E allora perché fu mandata via?
Perché avevo votato in modo differente dal resto del gruppo su una serie di argomenti, che riguardavano la mia terra e il futuro dei nostri figli. Quando si decise di inserire nel decreto Genova l'aumento, in percentuali elevate, dell'uso dei fanghi inquinanti in agricoltura, da madre, prima ancora che da parlamentare, non lo accettai. E poi partecipai ad una conferenza stampa che chiedeva chiarezza sugli eventuali danni alla salute derivanti dal 5G.

Dunque in teoria «uno vale uno», ma in pratica non si accetta il dissenso.
Perfetto. E ciò non mi sconvolge affatto, perché ci sono abituata. Ogni lunedì facevamo una riunione in cui non ci si confrontava sui testi delle norme da approvare, ma ci venivano semplicemente comunicate le scelte prese da chi aveva l'autorità di farlo, e noi dovevamo votare di conseguenza. Chi non lo faceva era messo alla gogna. Eravamo terrorizzati di parlare con i giornalisti, di perdere una votazione, finanche di mangiare al ristorante della Camera, perché ci era stato proibito. Ad ogni passo eravamo angosciati, avevamo paura di essere puniti, di essere additati dalla gente.

Terrorismo psicologico.
E oggi sta succedendo la stessa identica cosa. Beppe Grillo ha deciso che la riforma Cartabia doveva andare avanti in questo modo e i ministri si sono limitati ad eseguire. Perché? Non è dato saperlo. Non si può chiedere spiegazioni.

Colpisce in particolare, però, che questo voltafaccia riguardi proprio un tema bandiera come quello della giustizia.
Infatti sulla prescrizione soprattutto l'ex ministro Bonafede aveva fatto una battaglia fortissima.
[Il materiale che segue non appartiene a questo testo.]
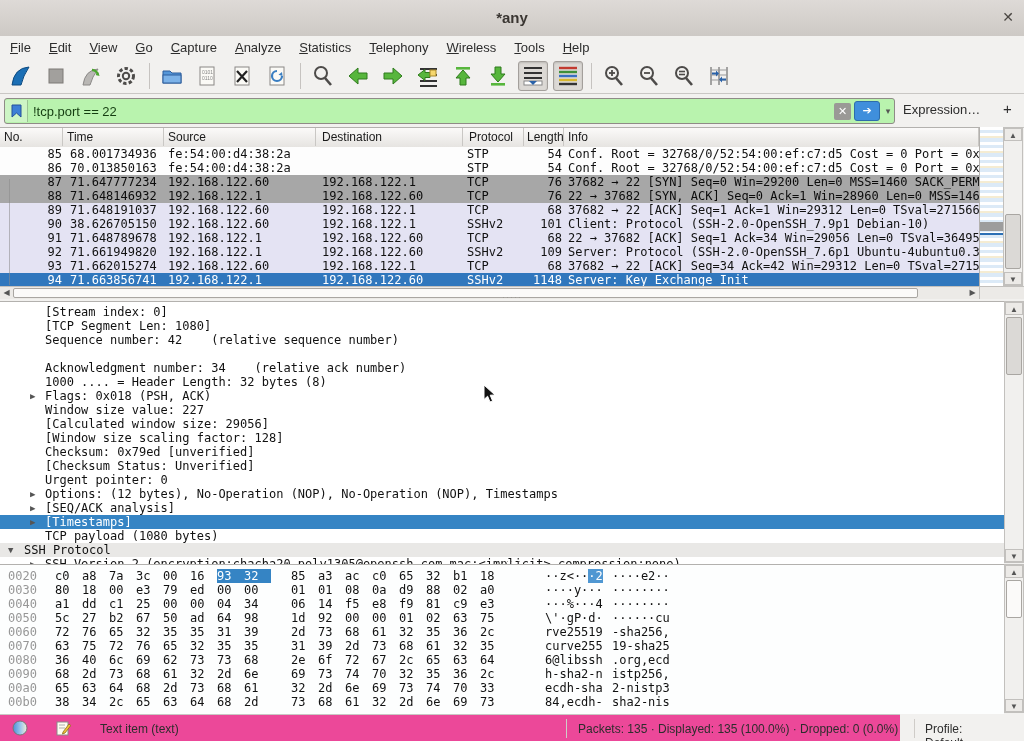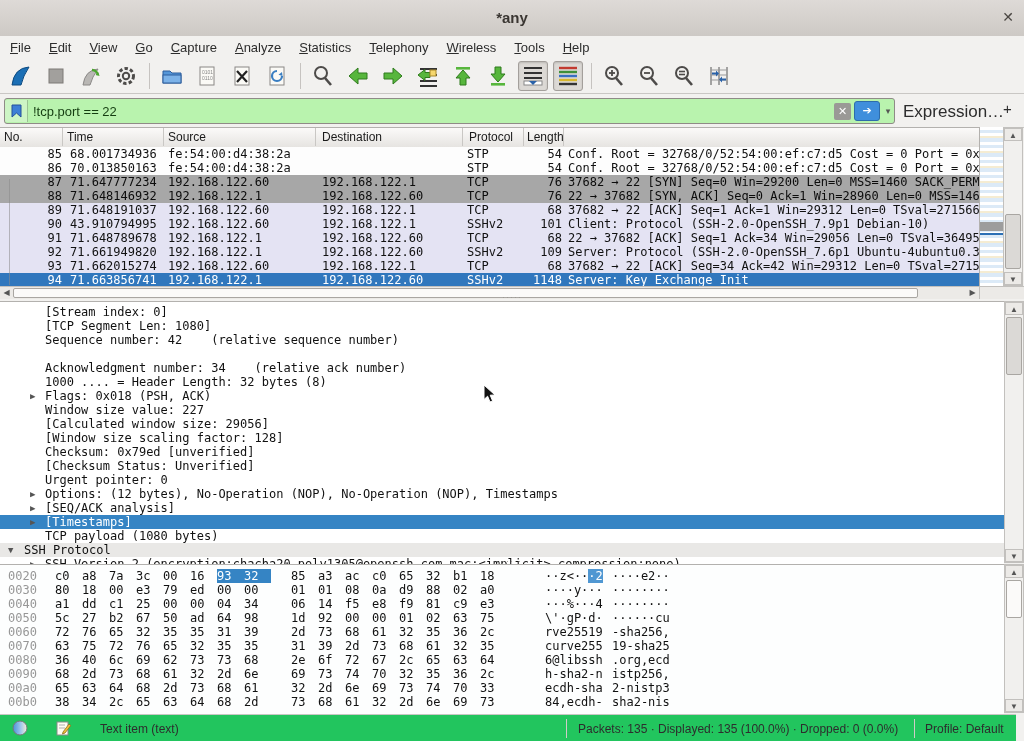"Expression…" .fexpr { font-size: 17px -> 13px }
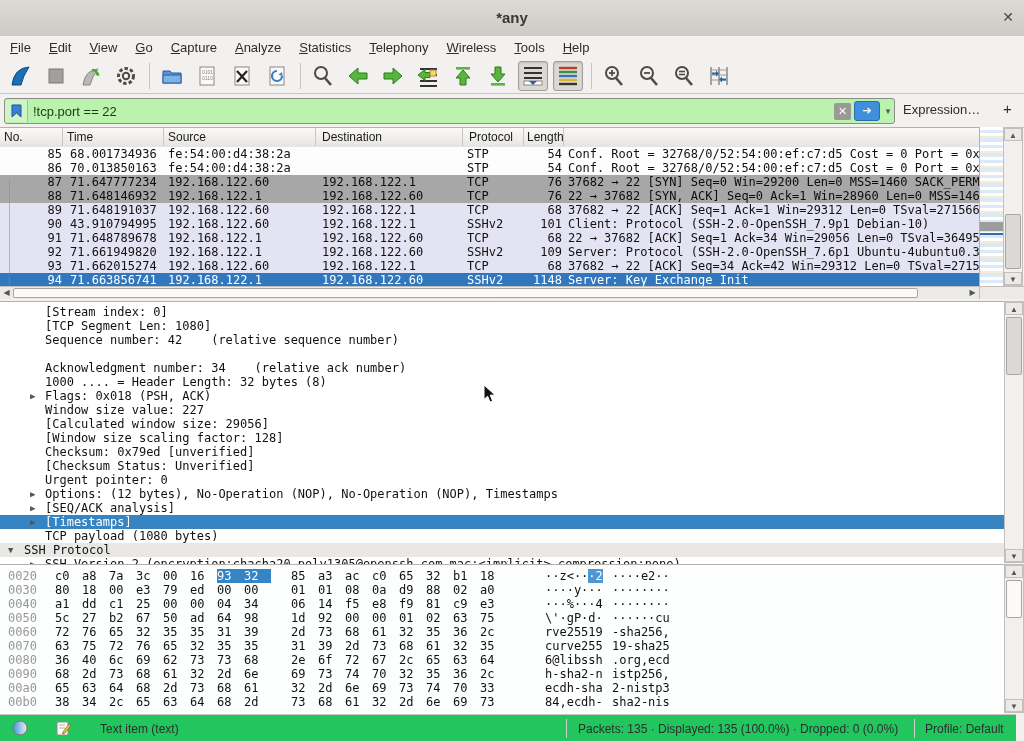"Info" div.phcell { html: none -> <div>Info</div> }
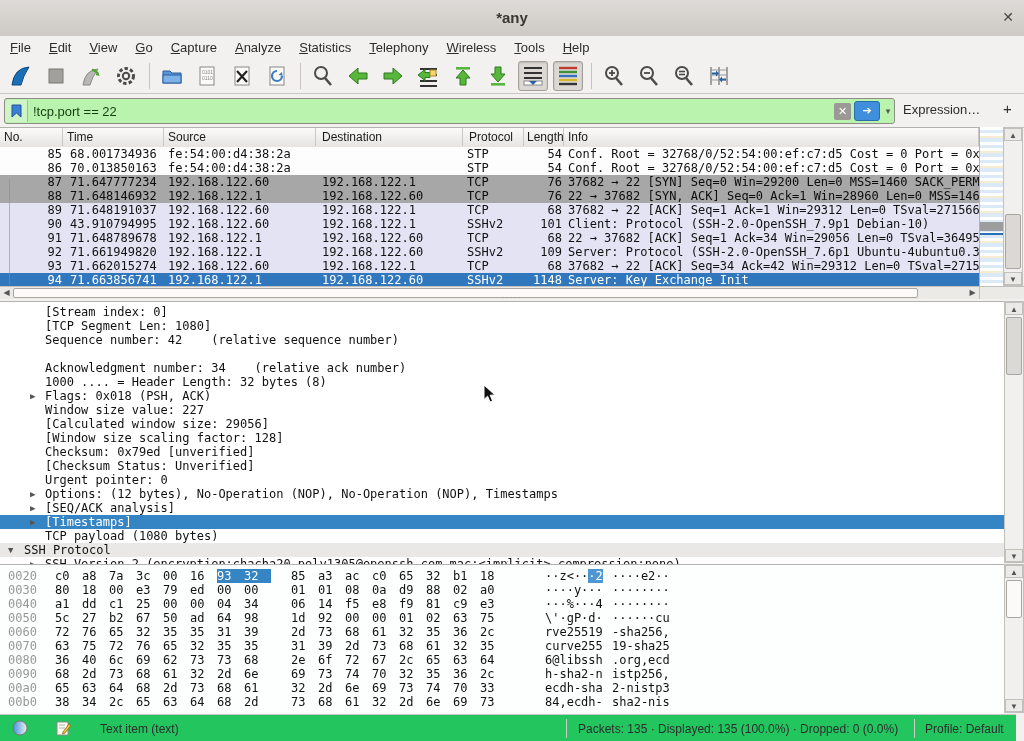"43.910794995" span { text: 43.910794995 -> 38.626705150 }
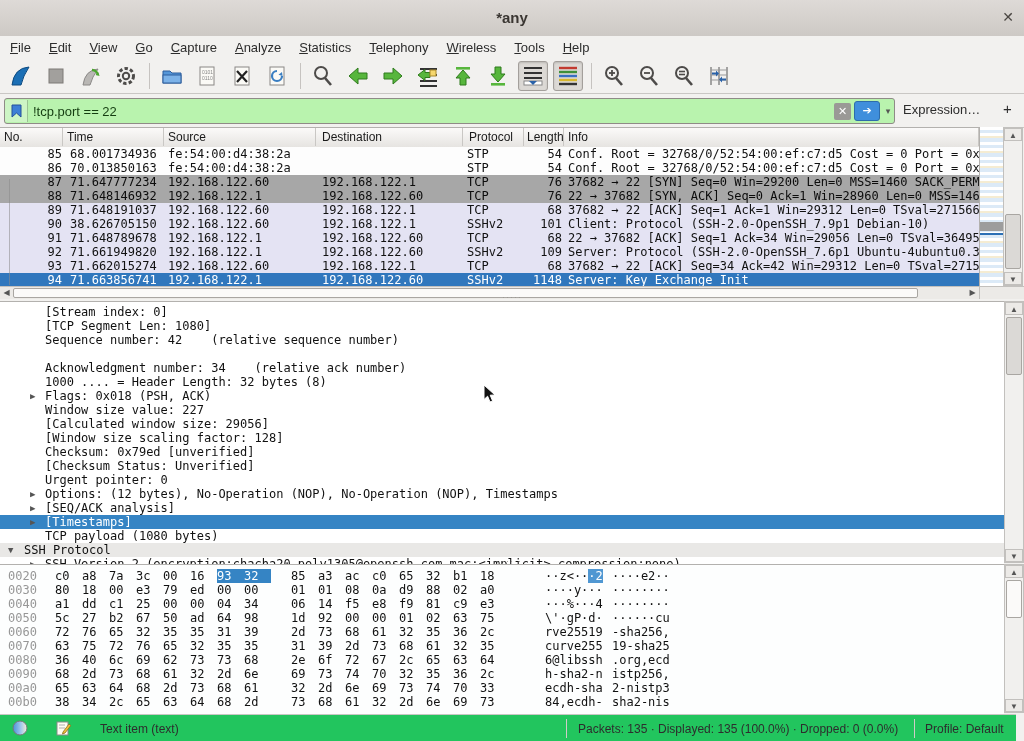"Text item (text)" .statusbar { background: #22c55e -> #ec4899; width: 1016px -> 900px }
La considero un aiuto ai delinquenti, ai criminali, magari agli stessi politici. Ma il Movimento 5 stelle, su questi temi, è falso perbenista. Predica bene e razzola male. A livello comunicativo si propone come il paladino del giustizialismo, ma in realtà si comporta come gli altri. Oggi vediamo quello che va allo stadio a vedere la Nazionale con l'auto blu e otto persone di scorta, quell'altro che si fotografa sul tappeto rosso a Venezia, quell'altro ai box della Ferrari durante il Gran Premio. Questa si chiama ipocrisia. E se i cittadini non se ne accorgono è un problema.

Lei che opinione si è fatta della riforma? Si dice che sia talmente di compromesso da scontentare tutti.
È una buona partenza, ma penso che vada modificata. Su alcuni punti si sono ottenuti dei buoni risultati: ad esempio sul «fine processo mai». Togliere completamente la prescrizione significa che i dibattimenti si possono prolungare anche per vent'anni. Imporre dei limiti, seppur troppo concentrati, entro i quali le Corti d'Appello e di Cassazione devono emettere una sentenza, secondo me, è positivo. Ma ci sono anche delle perplessità, su cui siamo tutti d'accordo: il rispetto delle garanzie dell'imputato, o il tema dei reati contro la pubblica amministrazione.